Actually, I’d completely forgotten that I only posted the “writing goals” for 2010 in my working calendar. That was a good idea. No additional emotional trauma about gained weight, missed exercise or being a horrid mother and spouse. I’d have to go to the complete list of resolutions I typed up on the computer for that and, well, I don’t even remember what I filed them under.
But let’s look at those writing goals:
1. Write at least two pages of fiction daily.
2. Write and mail at least one short story per month.
3. Write and propose/mail at least two original novels.
4. Reach 10 items in the mail at one time.
Um . . . not bad. Manageable. Humble. Achieved?
I have no clue if I’ve been writing anything close to two pages a day, but I’d bet I haven’t. (More on that in a minute.)

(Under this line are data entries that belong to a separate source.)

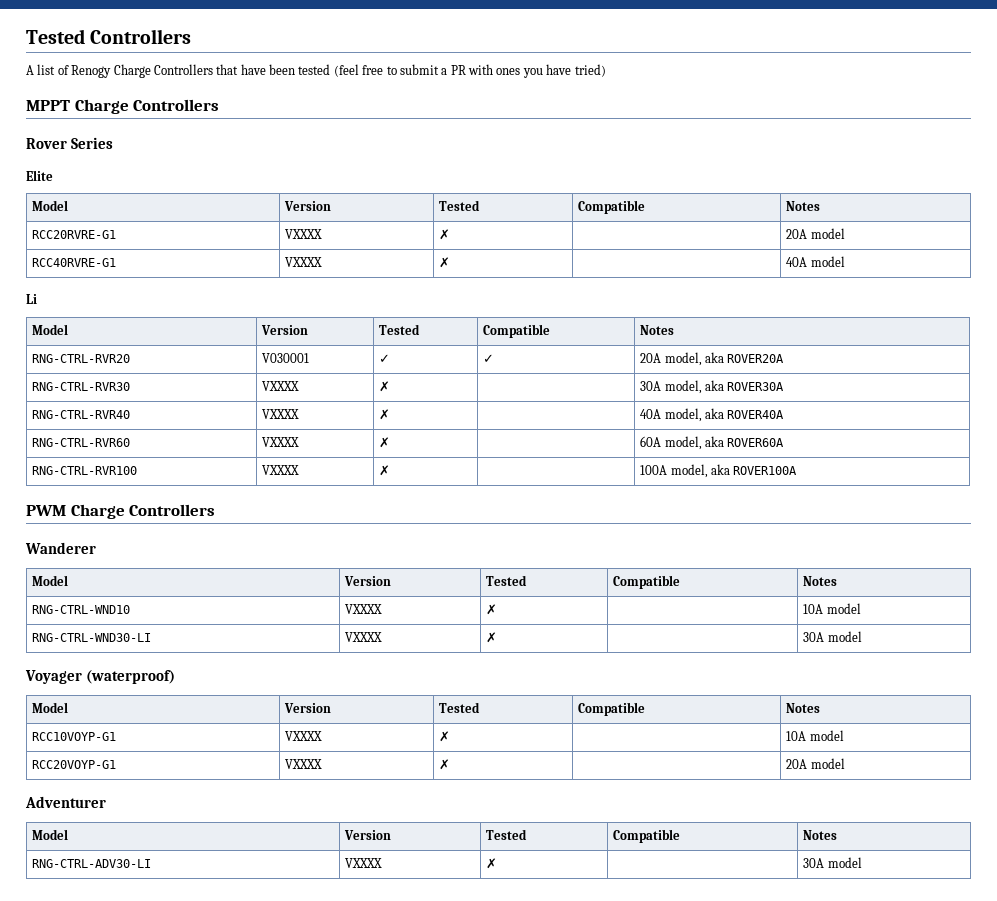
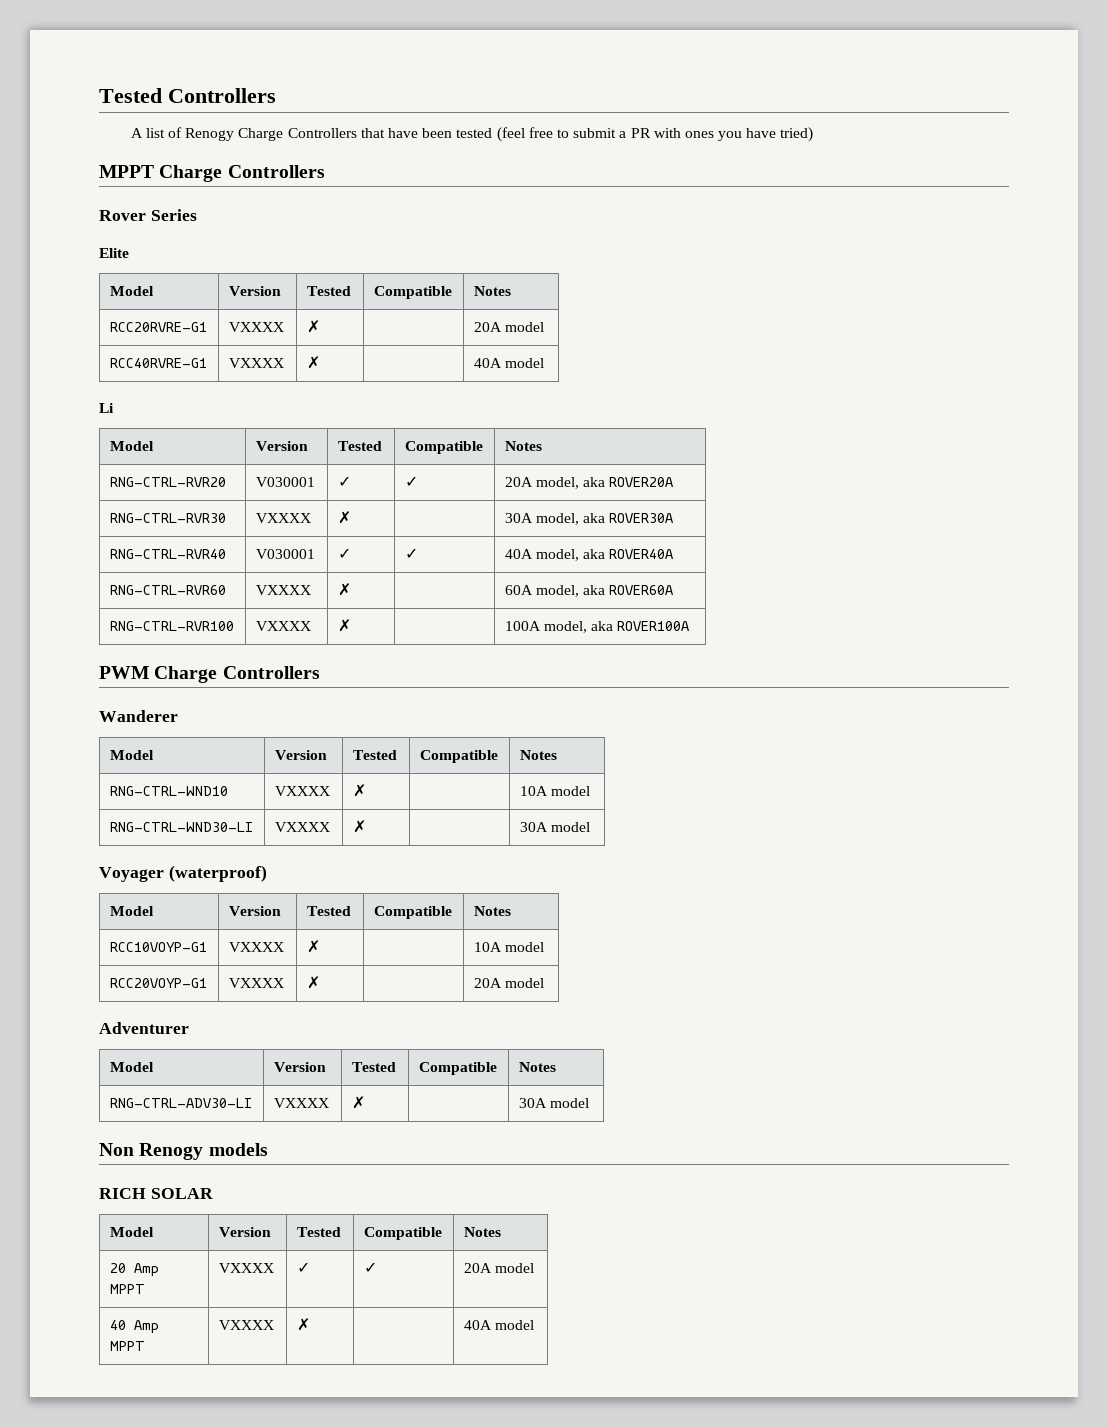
[262,409,300,419] [379,409,391,420] VXXXX | ✗ | -> [255,549,315,559] [337,548,351,559] [404,548,418,559] V030001 | ✓ | ✓
(862, 862) none -> [99,1143,268,1160] [99,1188,213,1199] [109,1227,154,1237] [218,1227,271,1237] [296,1227,341,1237] [363,1227,442,1240] [463,1227,501,1237] [109,1263,159,1276] [109,1284,145,1294] [218,1263,274,1273] [296,1262,310,1273] [363,1262,377,1273] [463,1263,535,1273] [109,1320,159,1333] [109,1341,145,1351] [218,1320,274,1330] [296,1318,310,1331] [463,1320,535,1330] // Non Renogy models // RICH SOLAR // Model | Version | Tested | Compatible | Notes // 20 Amp MPPT | VXXXX | ✓ | ✓ | 20A model // 40 Amp MPPT | VXXXX | ✗ | | 40A model

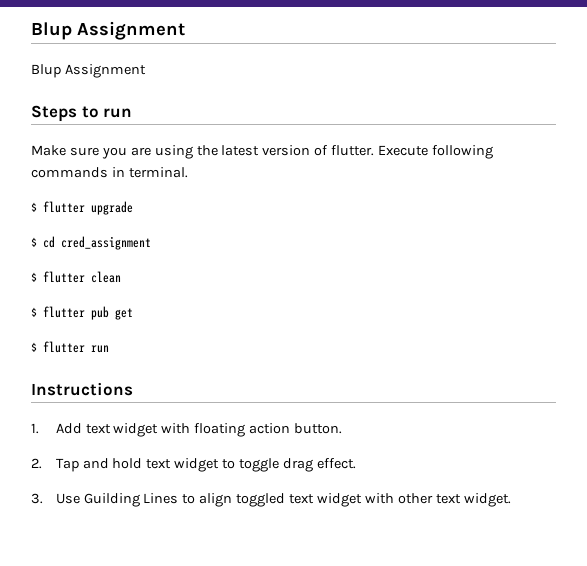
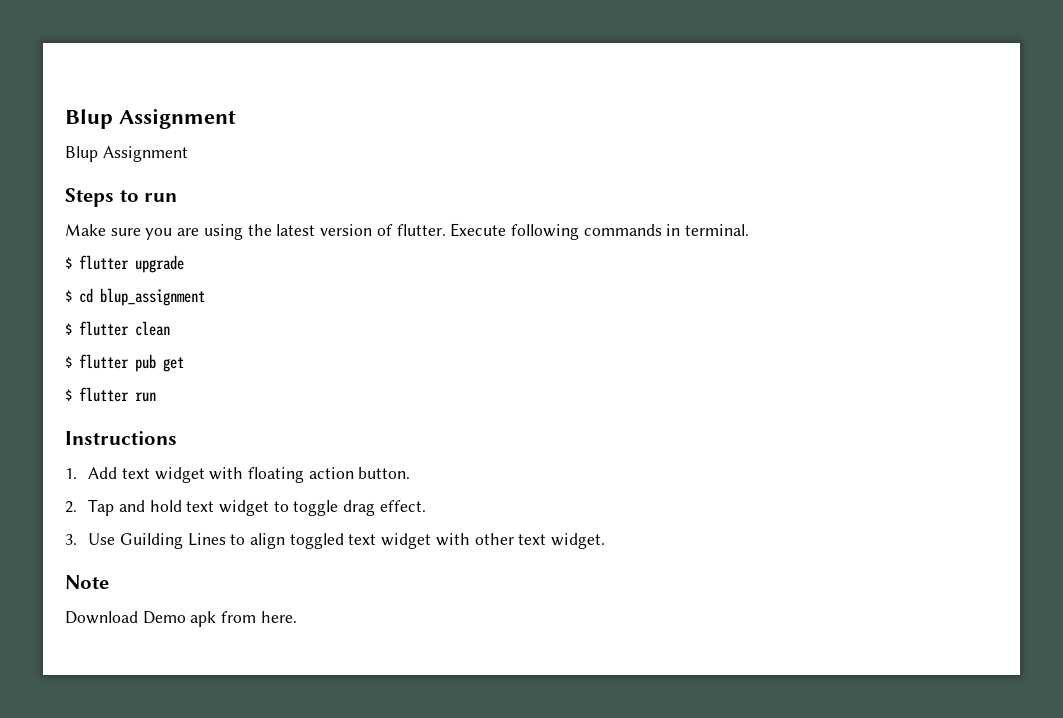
[61,236,151,250] cred_assignment -> [100,288,205,306] blup_assignment
(511, 500) none -> [65,575,109,589] [65,611,297,627] // Note // Download Demo apk from here.

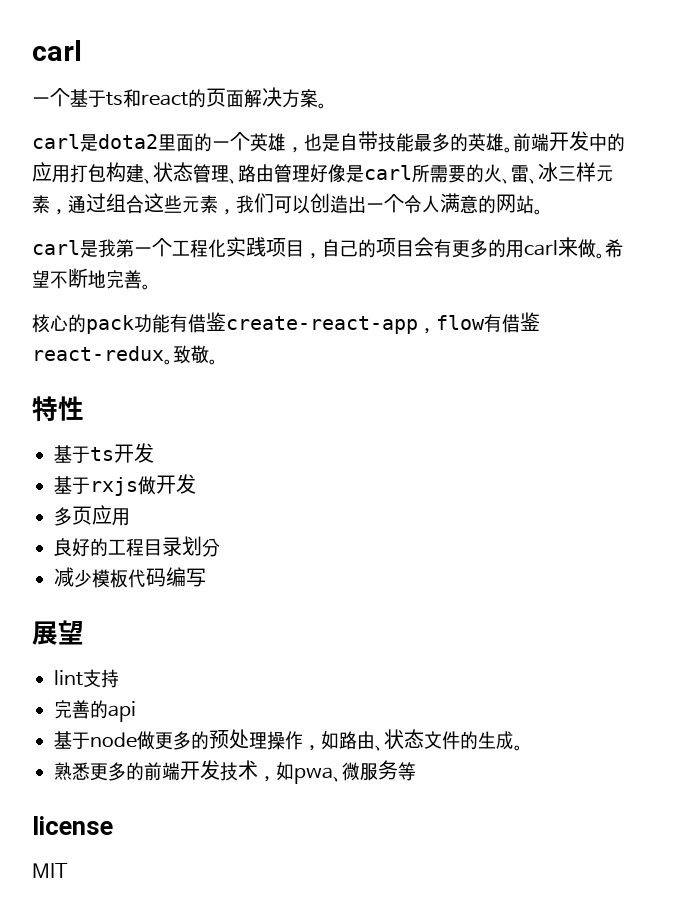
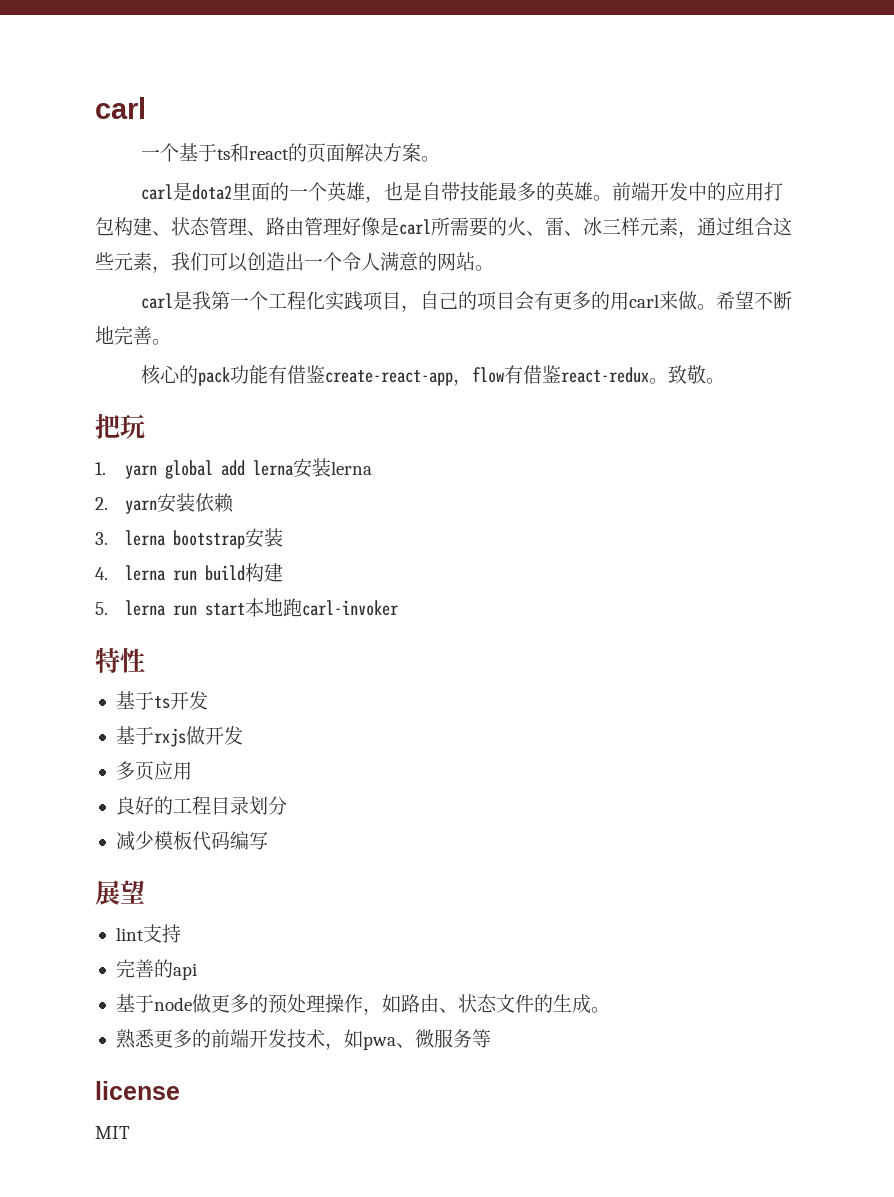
(218, 362) none -> [95,414,145,439] [95,458,372,479] [95,493,234,514] [95,528,283,549] [95,563,283,582] [95,598,398,617] // 把玩 // 1. yarn global add lerna安装lerna // 2. yarn安装依赖 // 3. lerna bootstrap安装 // 4. lerna run build构建 // 5. lerna run start本地跑carl-invoker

I’ve sent/queried maybe six stories this year. Maybe less. Though I’ve written a YA novel and a novella, I haven’t even begun to edit them or to think about potential markets. And, at most, I had four or five items in the mail at one time. So I’m majorly behind on that curve.
Guilt that helps you hammer your ego into oblivion, causes paralysis, and makes your inability to write feel totally justified because it feels sooooo good to feel bad.
Um. Gee. Thanks, but I already gave at the office . . .
Really. I look at that moderate list of resolutions and I’m not sweating the fact that I didn’t meet those expectations. You know why? It’s because I’m in a better place creatively than I’ve been in in long long time.
And I’m more consistently productive than I’ve been in years.
You know why. No trick. No smoke or mirrors. I’m just writing fiction every day. Anyone who follows my little fan page on FB knows some days I only get to 100 words or so. Other rare days my word count is up in the thousands. But call me “Turtle,” because, baby, those words add up.
So what for the New Year? The same list of resolutions? A shorter one? A more ambitious one since, come on, really, a writer who wants to be read does have to get her work out instead of hording it.
Okay, okay. I think I can do this . . .
1. Write fiction every day.
2. Send a work of fiction I’ve written out into the world to be read. (That gives me great squiggle room; I can post on Smashwords, try to sell someting etc etc etc. Yeah, I like that one almost as much at #1.)
Success breeds success, right?
In that case, I’ll have good news in December 2011.
How about you?
Do you make resolutions?
Want to share one or two with the ’Rati?
Thank you to all the wonderful members of Murderati — the writers and our community here — for a truly beautiful, supportive, and intellectually motivating year. I hope 2011 brings joy, health and success to us all.